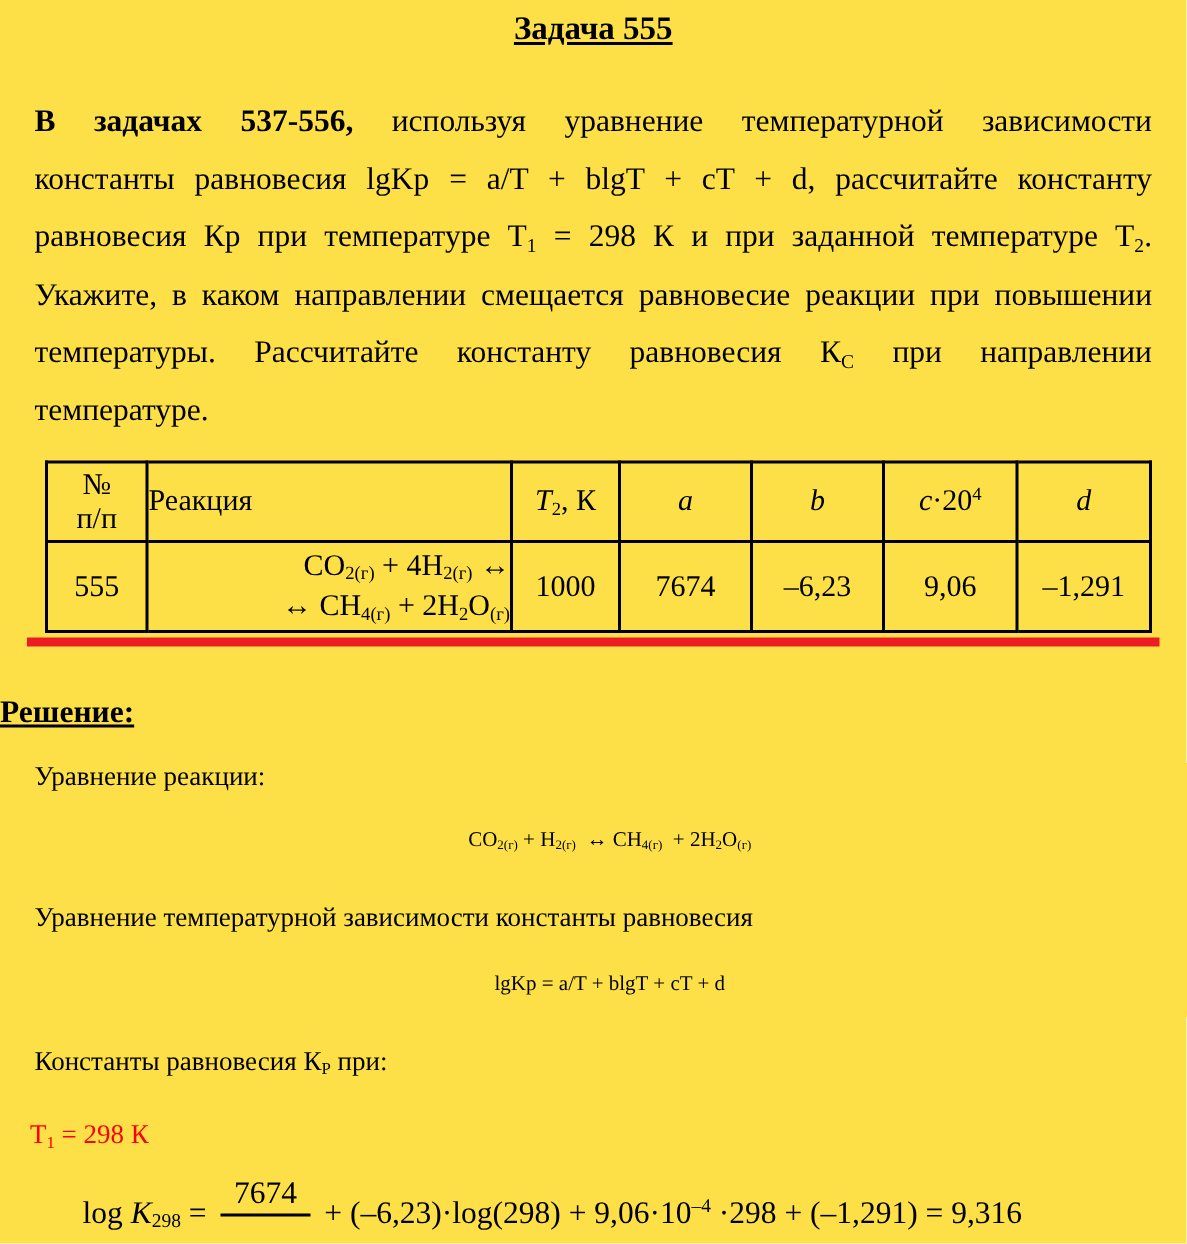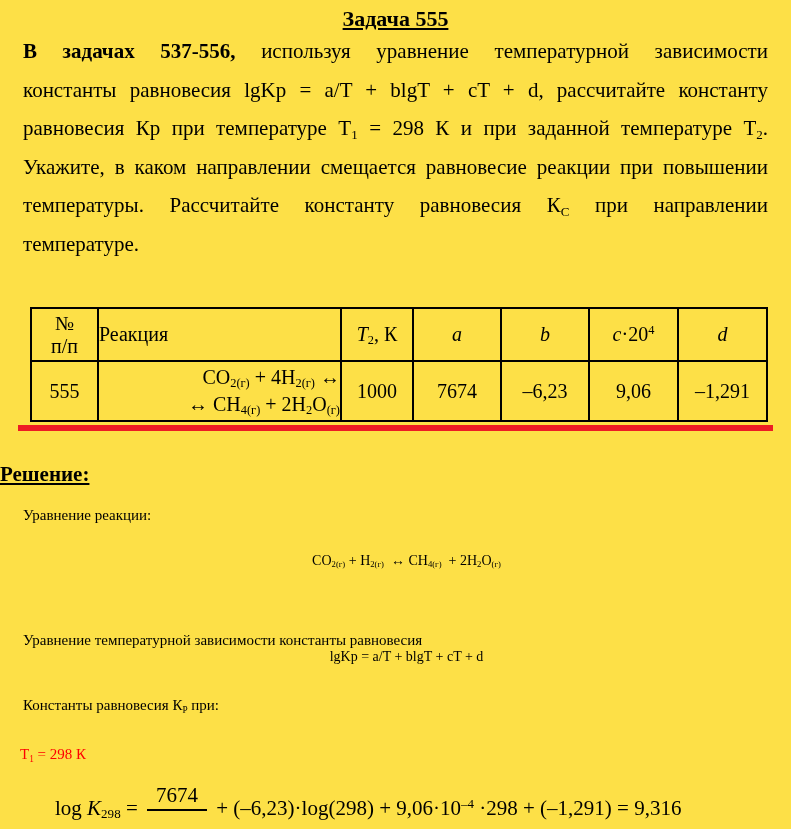"В задачах 537-556, используя уравнение" .intro { top: 32px -> 61px }
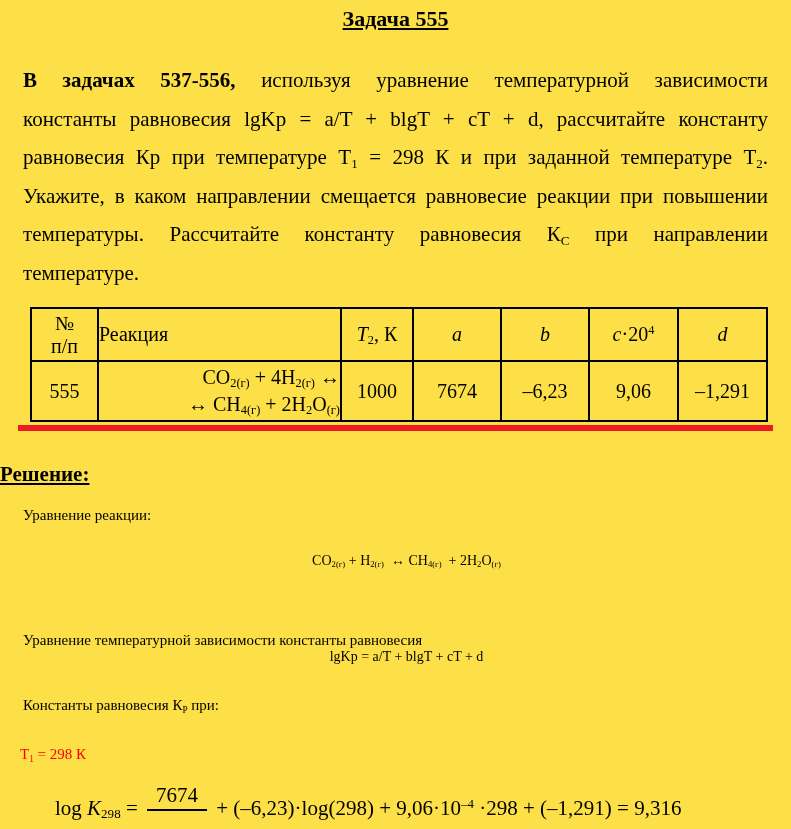"Уравнение реакции:" .label { font-size: 15px -> 18px }
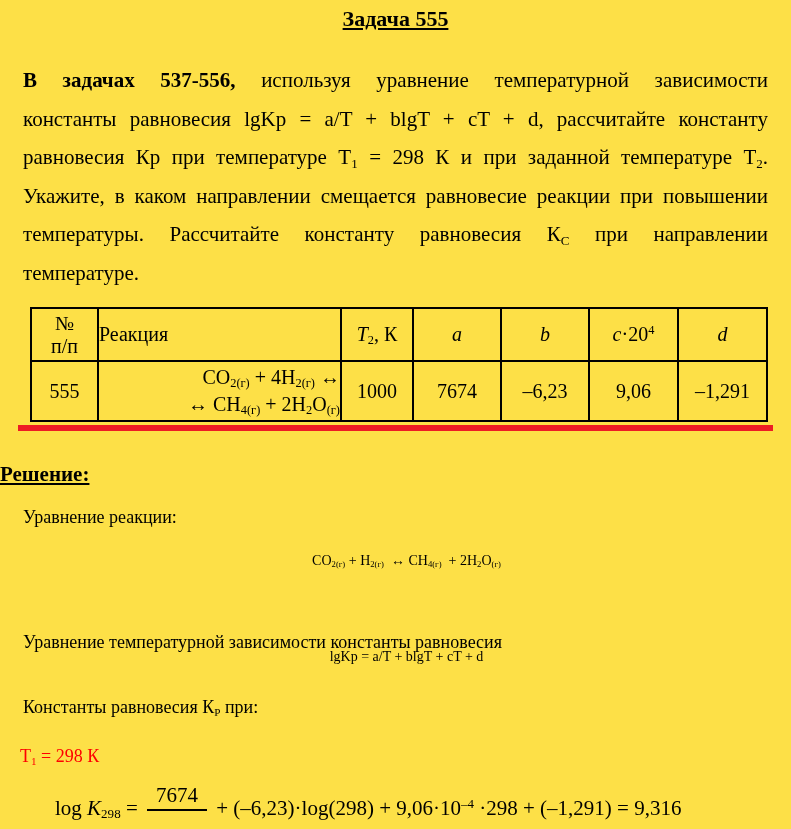"Уравнение температурной зависимости" #dependence-label { margin-top: 31px -> none }
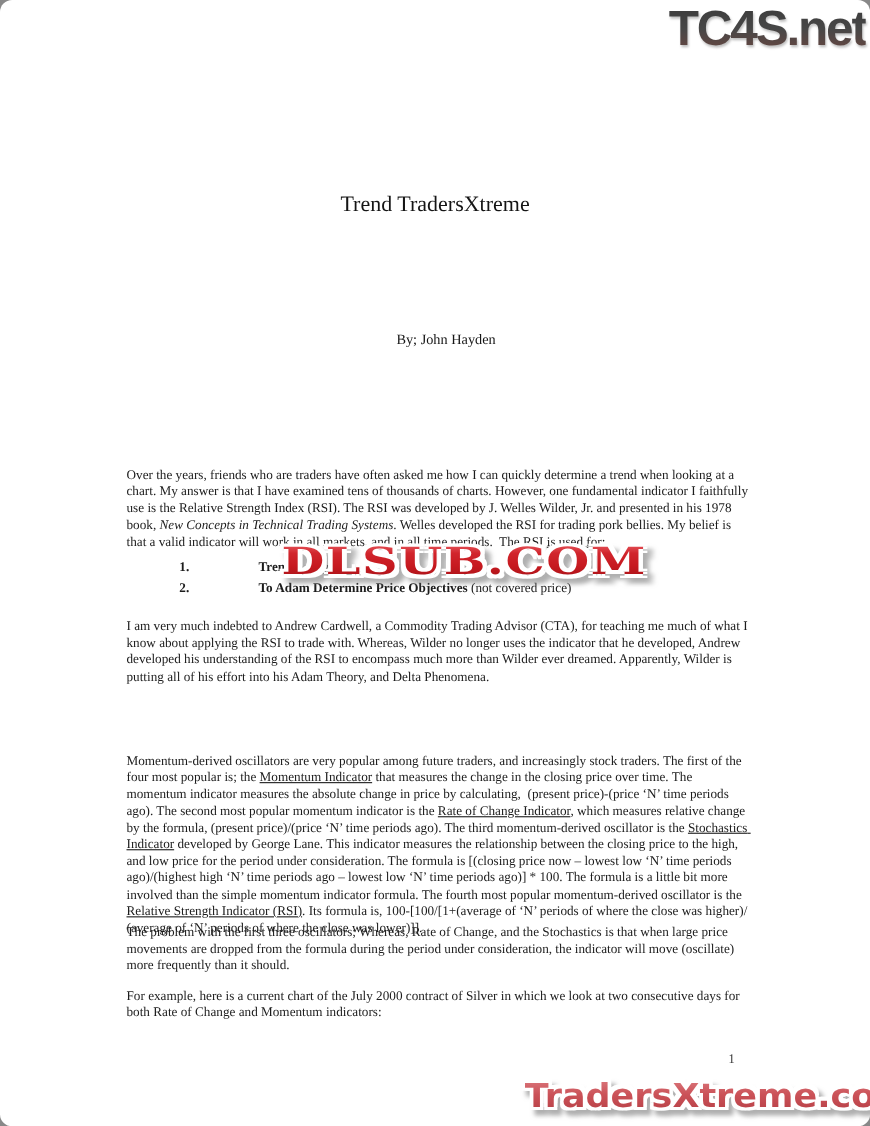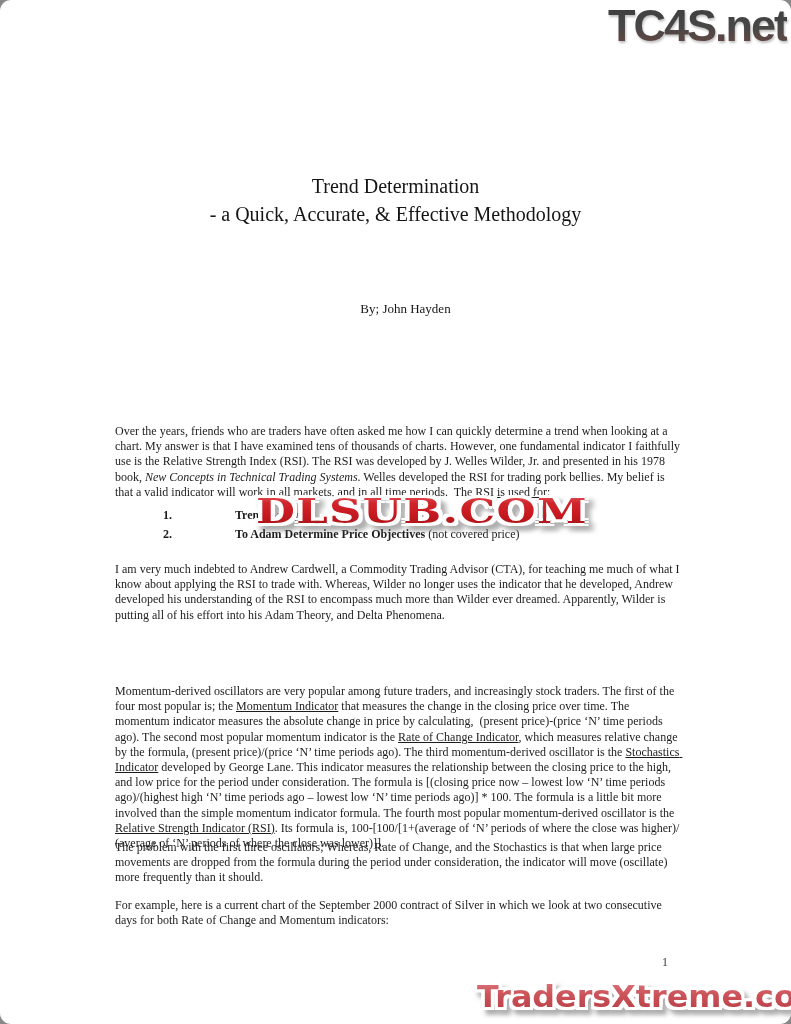"Trend Determination" div { text: Determination -> TradersXtreme }
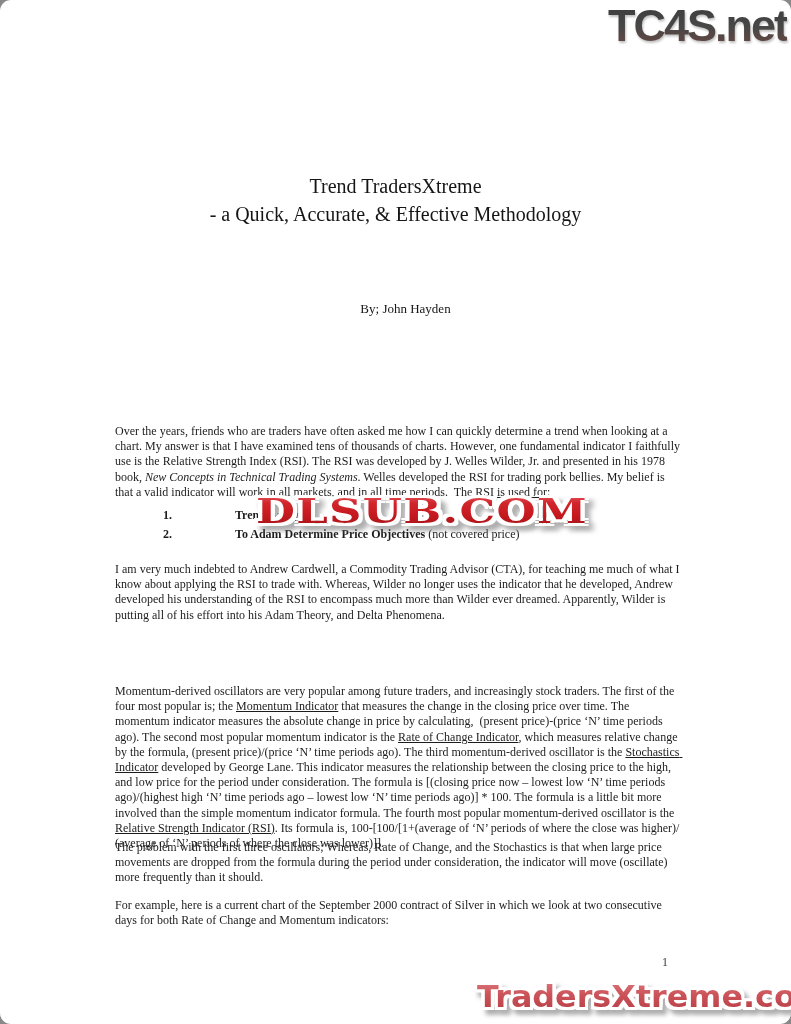"- a Quick, Accurate, &" div { html: <div>- a Quick, Accurate, &amp; Effective Methodology</div> -> none }
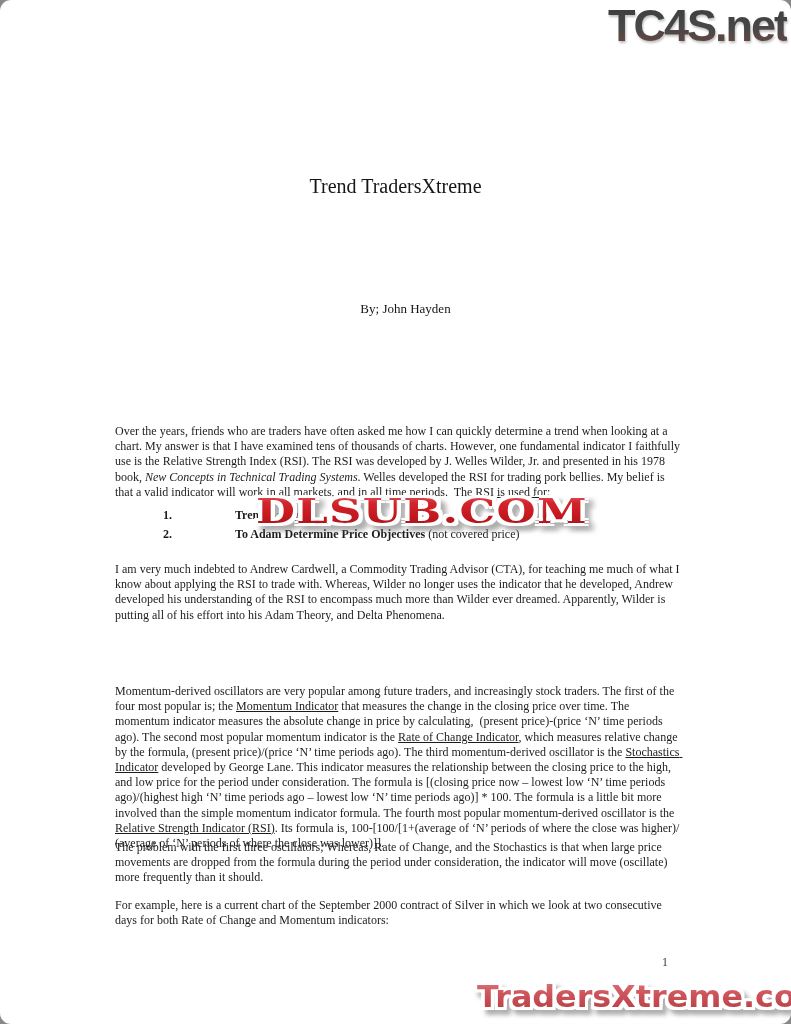"For example, here is a" span.seg-normal { text: September -> July }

┄┄┄┄┄┄

Task to carry out: Retype the listing exactly. Leave the pictures out.

Result of the task:
"В задачах 537-556, используя уравнение" .intro { top: 32px -> 61px }
"Уравнение реакции:" .label { font-size: 15px -> 18px }
"Уравнение температурной зависимости" #dependence-label { margin-top: 31px -> none }
"Trend Determination" div { text: Determination -> TradersXtreme }
"- a Quick, Accurate, &" div { html: <div>- a Quick, Accurate, &amp; Effective Methodology</div> -> none }
"For example, here is a" span.seg-normal { text: September -> July }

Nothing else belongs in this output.